* [WORK TASK] The answer must consist solely of the lines below starting at the one containing "font-size: 14px ->" and ending at the one containing "font-size: 21px ->", repeated exactly, with both ends included and all pictures omitted.

* [EXERCISE DATA]
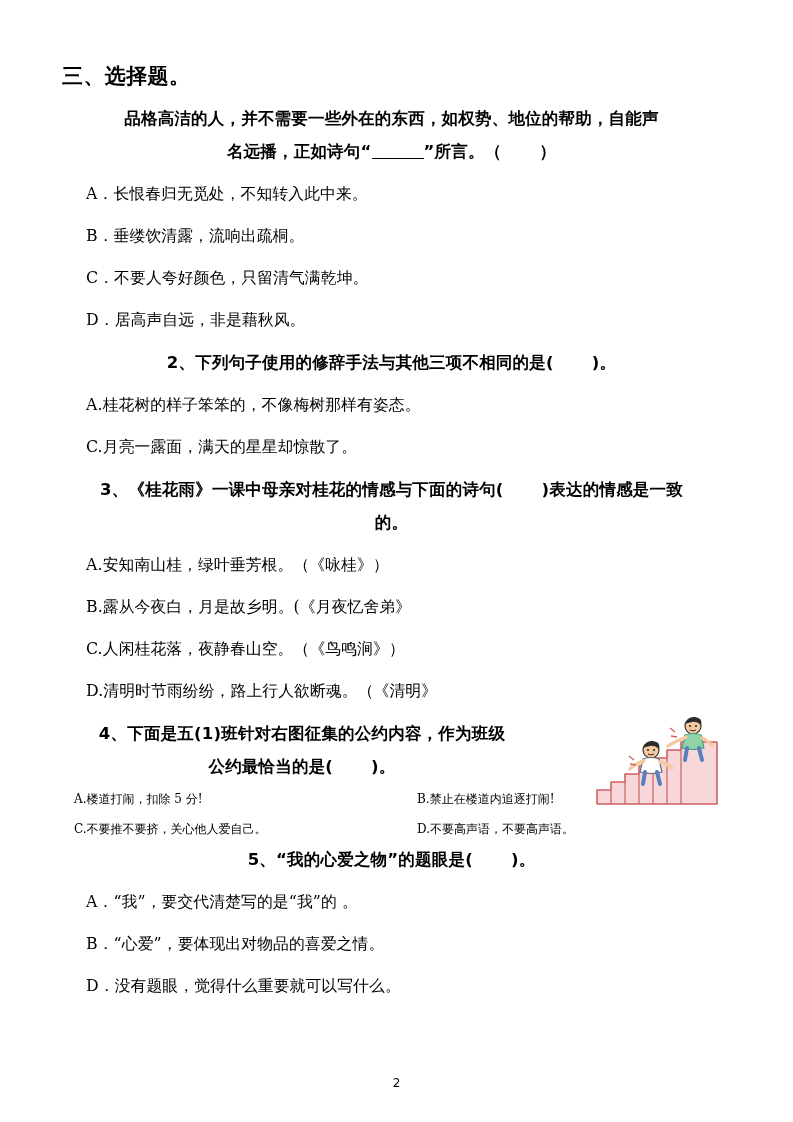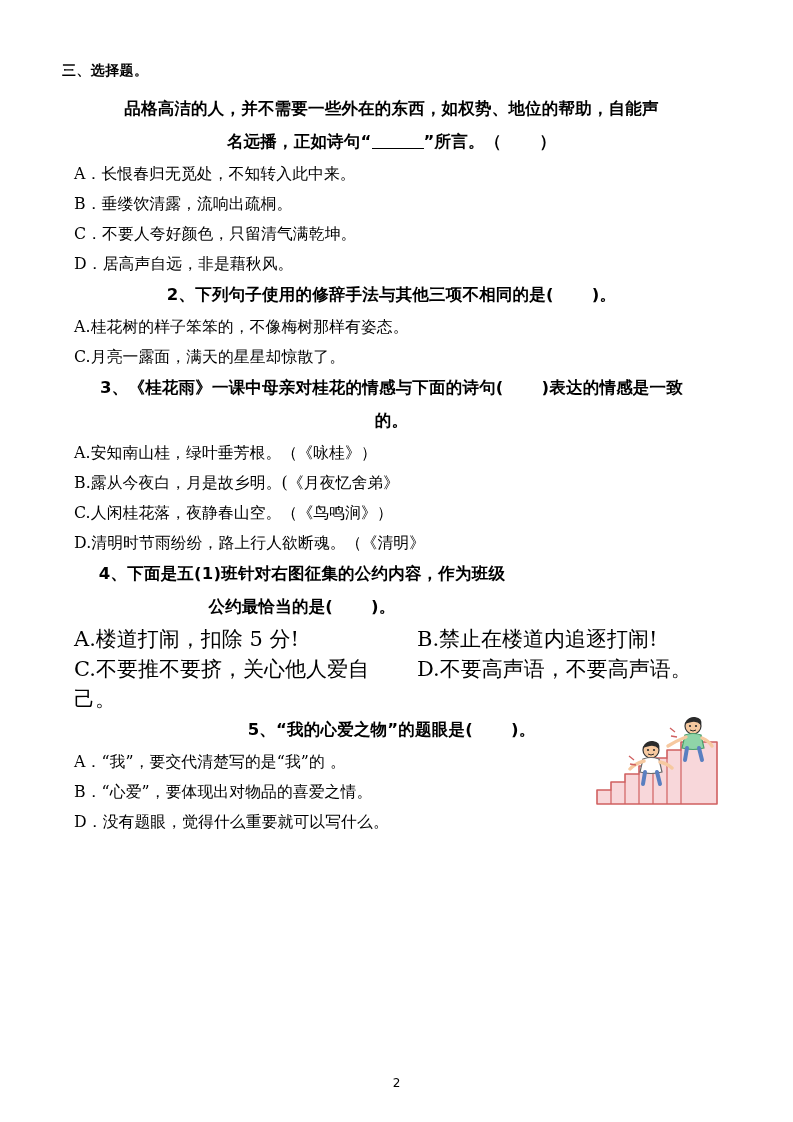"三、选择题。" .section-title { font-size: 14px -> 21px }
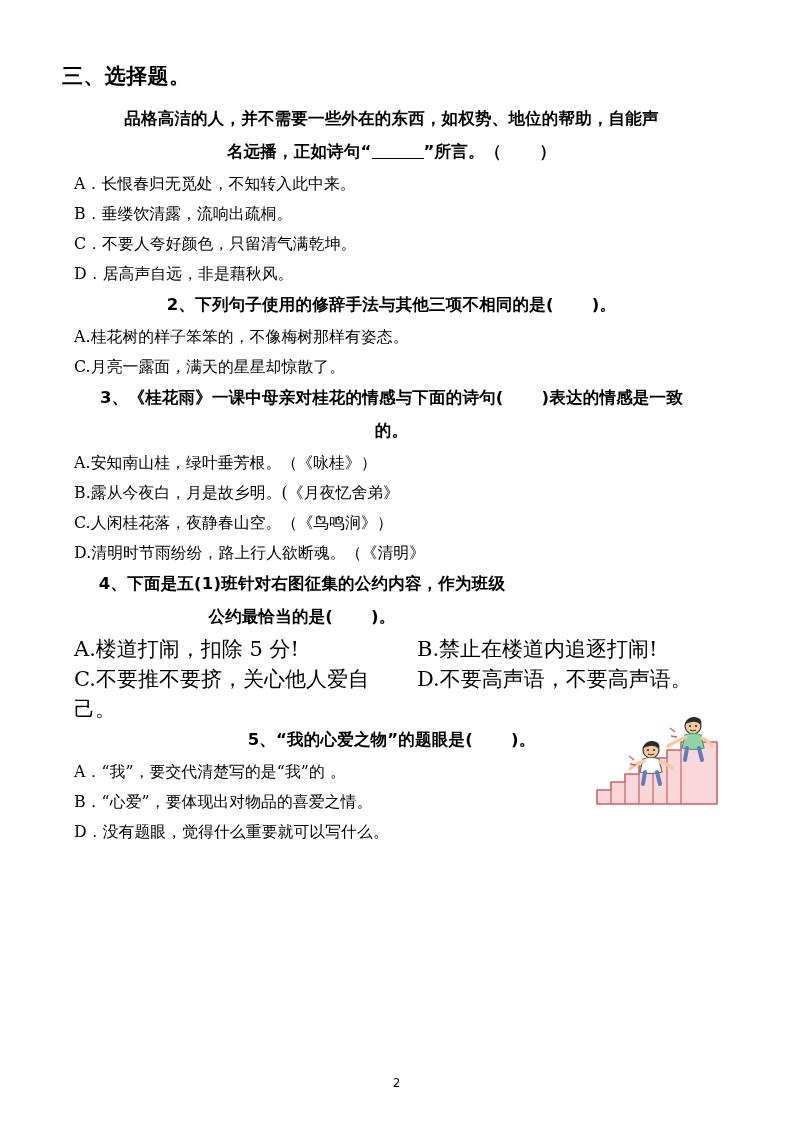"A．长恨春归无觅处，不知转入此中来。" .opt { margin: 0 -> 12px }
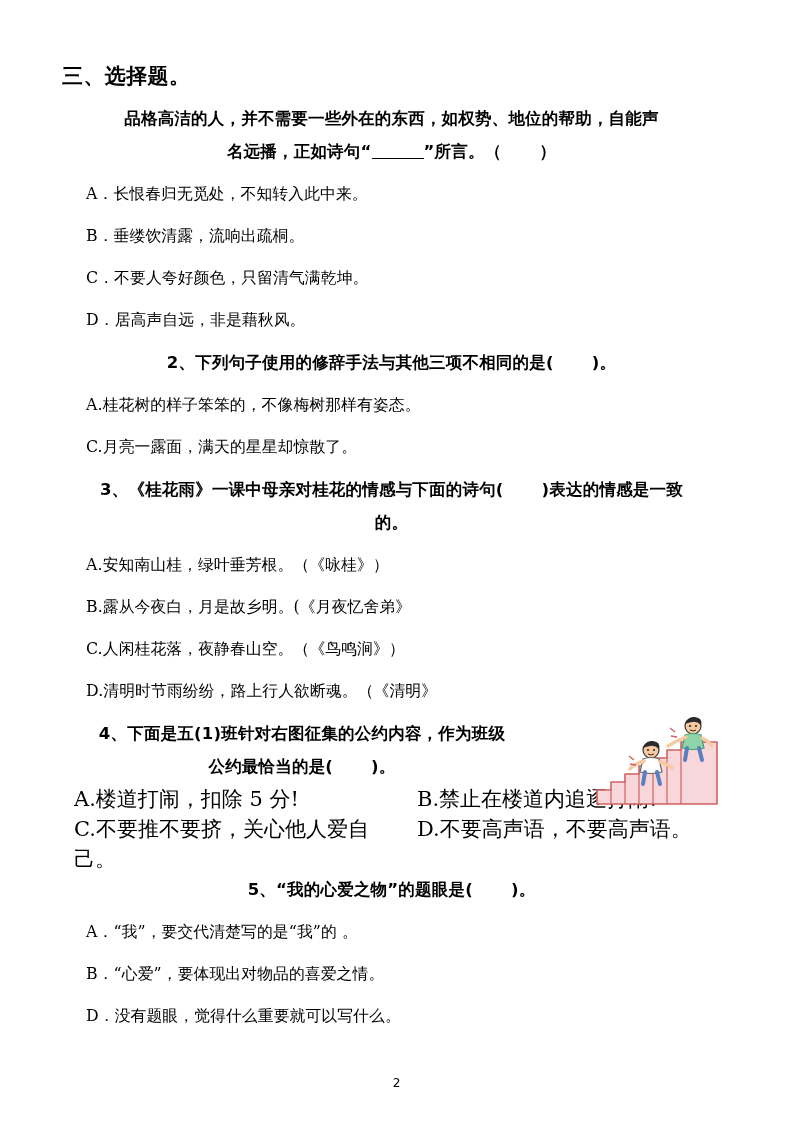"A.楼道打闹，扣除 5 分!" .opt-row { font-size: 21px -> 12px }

* * *

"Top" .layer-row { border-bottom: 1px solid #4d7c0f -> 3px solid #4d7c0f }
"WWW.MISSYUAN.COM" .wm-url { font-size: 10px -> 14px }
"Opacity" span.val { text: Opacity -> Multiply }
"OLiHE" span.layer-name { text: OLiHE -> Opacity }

* [EXERCISE ANSWER]
"三、选择题。" .section-title { font-size: 14px -> 21px }
"A．长恨春归无觅处，不知转入此中来。" .opt { margin: 0 -> 12px }
"A.楼道打闹，扣除 5 分!" .opt-row { font-size: 21px -> 12px }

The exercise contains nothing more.